August 3, 2022

SEC Commissioners Weigh In on Private Offering Secondary Market Liquidity

Steven Lofchie Commentary by Steven Lofchie

The SEC Small Business Capital Formation Advisory Committee held a hearing on (i) the capital-raising landscape for small businesses and (ii) secondary liquidity challenges for investors in small and emerging businesses. SEC Chair Gary Gensler and Commissioners Hester M. Peirce, Jaime Lizárraga and Mark T. Uyeda delivered remarks to the SEC Small Business Advisory Committee.

Chair Gensler was largely noncommittal on the issue, only requesting that the committee "discuss both longer term trends about rapidly changing technology and present day considerations."

Mr. Lizárraga expressed concern over capital raising for minority- and women-owned businesses, saying these businesses face "persistent challenges." This, he added, demonstrated the need for "new and innovative regulatory solutions" to address disparities. Citing the Office of the Advocate for Small Business Capital Formation's annual report, Mr. Lizárraga also expressed concern that "mature and later-stage businesses" are limited in their ability to access venture capital outside "personal and professional networks."

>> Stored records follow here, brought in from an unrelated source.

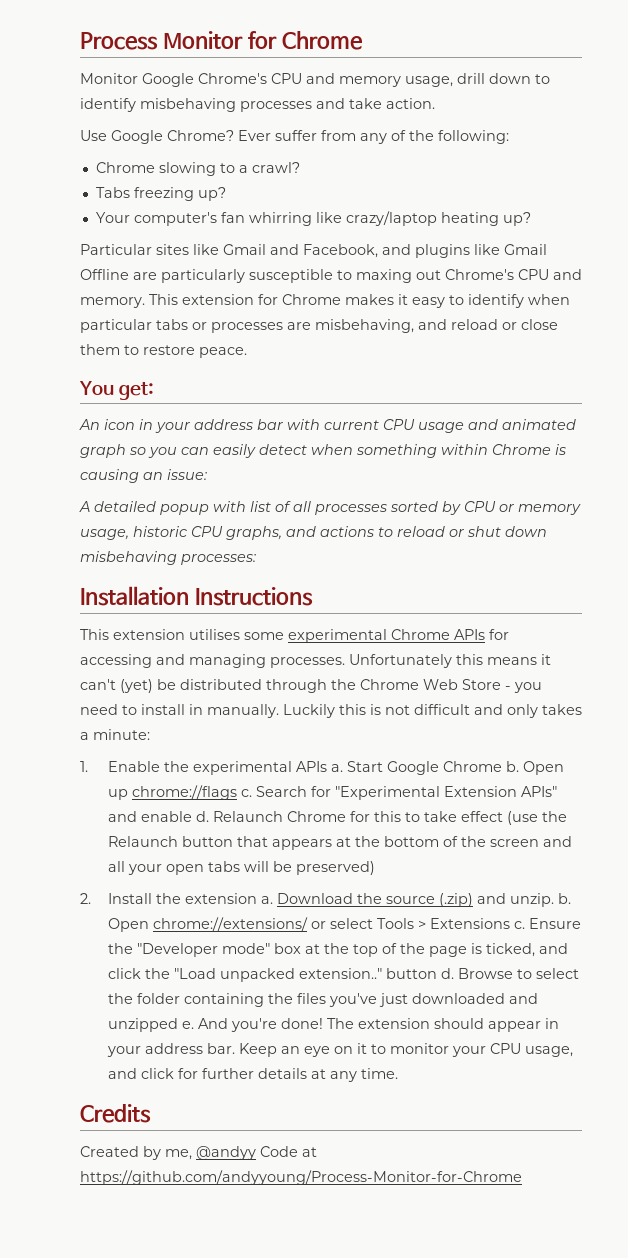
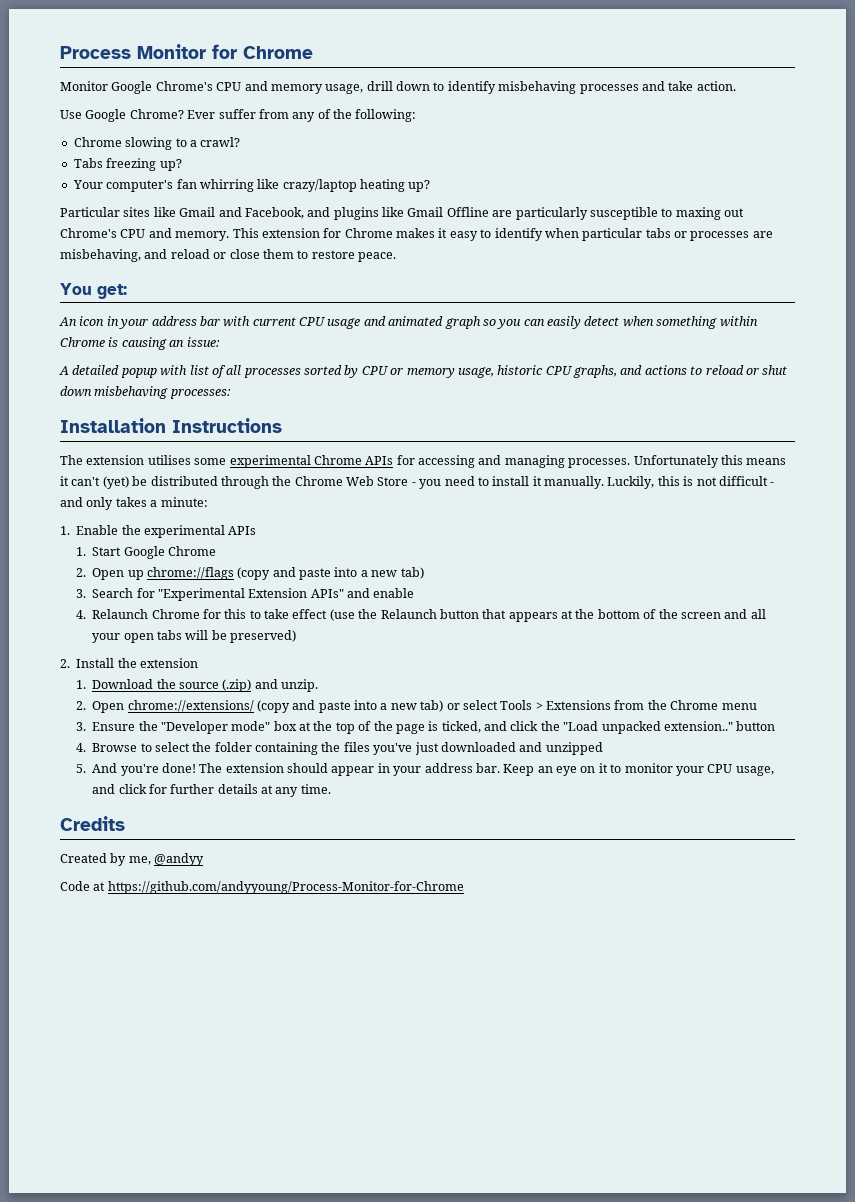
- This extension utilises some experimental Chrome APIs for accessing and managing processes.
+ The extension utilises some experimental Chrome APIs for accessing and managing processes.
- Unfortunately this means it can't (yet) be distributed through the Chrome Web Store - you need to install in manually. Luckily this is not difficult and only takes a minute:
+ Unfortunately this means it can't (yet) be distributed through the Chrome Web Store - you need to install it manually. Luckily, this is not difficult - and only takes a minute:
- 1. Enable the experimental APIs a. Start Google Chrome b. Open up chrome://flags c. Search for "Experimental Extension APIs" and enable d. Relaunch Chrome for this to take effect (use the Relaunch button that appears at the bottom of the screen and all your open tabs will be preserved)
+ 1. Enable the experimental APIs
+ 1. Start Google Chrome
+ 2. Open up chrome://flags (copy and paste into a new tab)
+ 3. Search for "Experimental Extension APIs" and enable
+ 4. Relaunch Chrome for this to take effect (use the Relaunch button that appears at the bottom of the screen and all your open tabs will be preserved)
- 2. Install the extension a. Download the source (.zip) and unzip. b. Open chrome://extensions/ or select Tools > Extensions c. Ensure the "Developer mode" box at the top of the page is ticked, and click the "Load unpacked extension.." button d. Browse to select the folder containing the files you've just downloaded and unzipped e. And you're done!
+ 2. Install the extension
+ 1. Download the source (.zip) and unzip.
+ 2. Open chrome://extensions/ (copy and paste into a new tab) or select Tools > Extensions from the Chrome menu
+ 3. Ensure the "Developer mode" box at the top of the page is ticked, and click the "Load unpacked extension.." button
+ 4. Browse to select the folder containing the files you've just downloaded and unzipped
+ 5. And you're done!
- Created by me, @andyy Code at https://github.com/andyyoung/Process-Monitor-for-Chrome
+ Created by me, @andyy
+ Code at https://github.com/andyyoung/Process-Monitor-for-Chrome

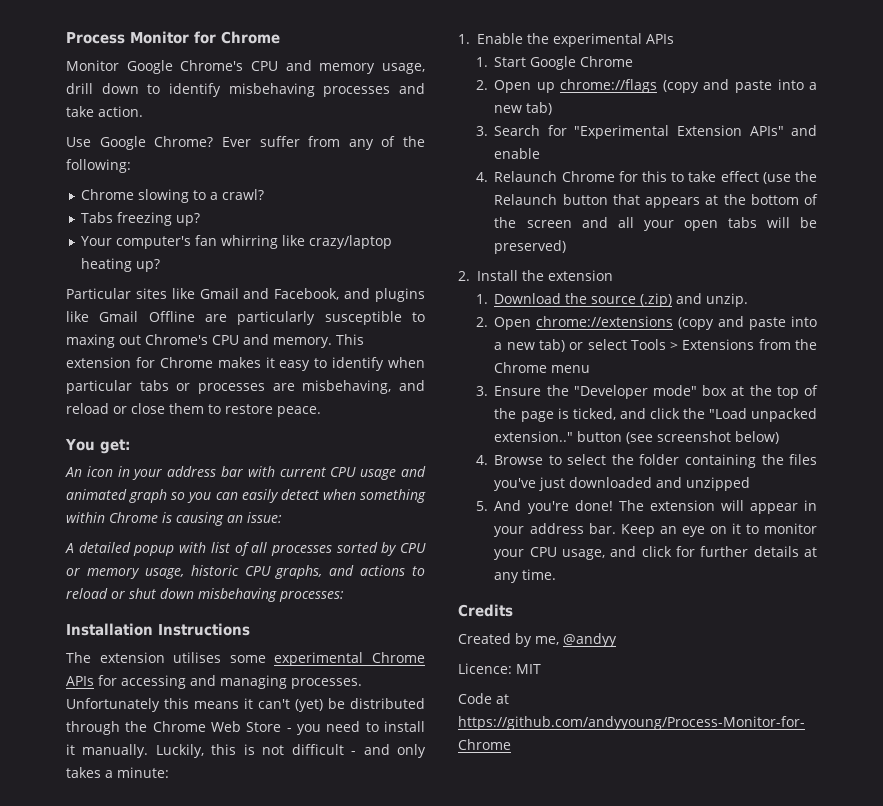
- 2. Open chrome://extensions/ (copy and paste into a new tab) or select Tools > Extensions from the Chrome menu
+ 2. Open chrome://extensions (copy and paste into a new tab) or select Tools > Extensions from the Chrome menu
- 3. Ensure the "Developer mode" box at the top of the page is ticked, and click the "Load unpacked extension.." button
+ 3. Ensure the "Developer mode" box at the top of the page is ticked, and click the "Load unpacked extension.." button (see screenshot below)
- The extension should appear in your address bar.
+ The extension will appear in your address bar.
+ Licence: MIT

Mr. Uyeda addressed liquidity issues for Regulation A+ shares in secondary market transactions. He said that the JOBS Act 4.0 draft legislation currently circulating Congress attempts to address major concerns in these transactions by preempting state securities laws. Mr. Uyeda noted, however, that NASAA President Melanie Senter Lubin expressed objections to this provision in a recent Senate Banking Committee hearing (see related coverage).

Ms. Peirce was the most specific in her remarks, saying that even though there had been some liberalization under the JOBS Act of small businesses' ability sell their shares directly to retail investors, the SEC should do more to facilitate the development of secondary market liquidity. She said that while it is useful for the SEC to spotlight issues, it is more important that the SEC identify specific ways to improve secondary market liquidity for small businesses.


The remarks of the SEC Commissioners reflect their personal directions. Ultimately, improving secondary market liquidity for small companies necessarily means some reduction of the regulatory requirements applicable to trading in the shares of these companies. This is not a deregulatory SEC (if you leave aside the eccentric example of the deregulation of proxy advisors). Therefore, the SEC Chair is asking a question about new technology that he says needs discussion. By contrast, Commissioner Peirce wants to take action, asking if the rule changes are necessary.